• _Required work_
Reproduce each line of the material exactly as it reads.

____________________

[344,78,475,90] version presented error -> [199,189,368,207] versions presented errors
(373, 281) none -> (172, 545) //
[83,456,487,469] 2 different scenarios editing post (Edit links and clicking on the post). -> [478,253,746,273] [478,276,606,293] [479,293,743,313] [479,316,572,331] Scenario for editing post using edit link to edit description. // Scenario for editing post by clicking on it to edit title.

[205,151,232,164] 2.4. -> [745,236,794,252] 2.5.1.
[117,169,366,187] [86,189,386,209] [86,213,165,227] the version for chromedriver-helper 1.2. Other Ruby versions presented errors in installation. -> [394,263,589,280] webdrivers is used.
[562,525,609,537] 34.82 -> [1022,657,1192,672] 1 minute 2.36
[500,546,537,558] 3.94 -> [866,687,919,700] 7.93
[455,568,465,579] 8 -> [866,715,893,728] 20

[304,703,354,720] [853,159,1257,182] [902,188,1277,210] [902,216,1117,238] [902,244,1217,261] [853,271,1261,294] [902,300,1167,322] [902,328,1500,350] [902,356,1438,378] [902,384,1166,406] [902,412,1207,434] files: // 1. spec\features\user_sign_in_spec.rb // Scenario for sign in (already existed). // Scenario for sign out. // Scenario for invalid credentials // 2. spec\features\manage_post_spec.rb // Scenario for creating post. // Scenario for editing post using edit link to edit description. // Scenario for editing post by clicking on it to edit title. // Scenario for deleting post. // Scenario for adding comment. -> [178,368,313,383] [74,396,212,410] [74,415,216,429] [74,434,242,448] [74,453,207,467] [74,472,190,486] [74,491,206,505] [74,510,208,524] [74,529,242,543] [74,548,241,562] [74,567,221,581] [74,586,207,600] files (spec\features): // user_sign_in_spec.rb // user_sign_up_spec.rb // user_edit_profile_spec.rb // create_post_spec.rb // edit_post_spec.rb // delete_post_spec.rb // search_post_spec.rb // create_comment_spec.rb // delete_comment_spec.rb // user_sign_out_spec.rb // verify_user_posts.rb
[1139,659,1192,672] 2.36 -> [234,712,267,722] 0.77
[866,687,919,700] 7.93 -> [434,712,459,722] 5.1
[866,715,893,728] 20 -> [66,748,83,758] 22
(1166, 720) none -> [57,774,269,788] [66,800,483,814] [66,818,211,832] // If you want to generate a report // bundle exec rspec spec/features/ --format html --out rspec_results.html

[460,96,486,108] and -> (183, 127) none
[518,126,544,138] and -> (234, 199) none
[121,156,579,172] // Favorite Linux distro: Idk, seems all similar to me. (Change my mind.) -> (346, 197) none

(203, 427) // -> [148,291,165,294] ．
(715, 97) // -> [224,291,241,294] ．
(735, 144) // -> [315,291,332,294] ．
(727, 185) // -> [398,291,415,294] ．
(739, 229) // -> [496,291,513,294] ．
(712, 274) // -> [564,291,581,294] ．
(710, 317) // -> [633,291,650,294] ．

____________________

• _Task output_
[344,78,475,90] version presented error -> [199,189,368,207] versions presented errors
(373, 281) none -> (172, 545) //
[83,456,487,469] 2 different scenarios editing post (Edit links and clicking on the post). -> [478,253,746,273] [478,276,606,293] [479,293,743,313] [479,316,572,331] Scenario for editing post using edit link to edit description. // Scenario for editing post by clicking on it to edit title.

[205,151,232,164] 2.4. -> [745,236,794,252] 2.5.1.
[117,169,366,187] [86,189,386,209] [86,213,165,227] the version for chromedriver-helper 1.2. Other Ruby versions presented errors in installation. -> [394,263,589,280] webdrivers is used.
[562,525,609,537] 34.82 -> [1022,657,1192,672] 1 minute 2.36
[500,546,537,558] 3.94 -> [866,687,919,700] 7.93
[455,568,465,579] 8 -> [866,715,893,728] 20

[304,703,354,720] [853,159,1257,182] [902,188,1277,210] [902,216,1117,238] [902,244,1217,261] [853,271,1261,294] [902,300,1167,322] [902,328,1500,350] [902,356,1438,378] [902,384,1166,406] [902,412,1207,434] files: // 1. spec\features\user_sign_in_spec.rb // Scenario for sign in (already existed). // Scenario for sign out. // Scenario for invalid credentials // 2. spec\features\manage_post_spec.rb // Scenario for creating post. // Scenario for editing post using edit link to edit description. // Scenario for editing post by clicking on it to edit title. // Scenario for deleting post. // Scenario for adding comment. -> [178,368,313,383] [74,396,212,410] [74,415,216,429] [74,434,242,448] [74,453,207,467] [74,472,190,486] [74,491,206,505] [74,510,208,524] [74,529,242,543] [74,548,241,562] [74,567,221,581] [74,586,207,600] files (spec\features): // user_sign_in_spec.rb // user_sign_up_spec.rb // user_edit_profile_spec.rb // create_post_spec.rb // edit_post_spec.rb // delete_post_spec.rb // search_post_spec.rb // create_comment_spec.rb // delete_comment_spec.rb // user_sign_out_spec.rb // verify_user_posts.rb
[1139,659,1192,672] 2.36 -> [234,712,267,722] 0.77
[866,687,919,700] 7.93 -> [434,712,459,722] 5.1
[866,715,893,728] 20 -> [66,748,83,758] 22
(1166, 720) none -> [57,774,269,788] [66,800,483,814] [66,818,211,832] // If you want to generate a report // bundle exec rspec spec/features/ --format html --out rspec_results.html

[460,96,486,108] and -> (183, 127) none
[518,126,544,138] and -> (234, 199) none
[121,156,579,172] // Favorite Linux distro: Idk, seems all similar to me. (Change my mind.) -> (346, 197) none

(203, 427) // -> [148,291,165,294] ．
(715, 97) // -> [224,291,241,294] ．
(735, 144) // -> [315,291,332,294] ．
(727, 185) // -> [398,291,415,294] ．
(739, 229) // -> [496,291,513,294] ．
(712, 274) // -> [564,291,581,294] ．
(710, 317) // -> [633,291,650,294] ．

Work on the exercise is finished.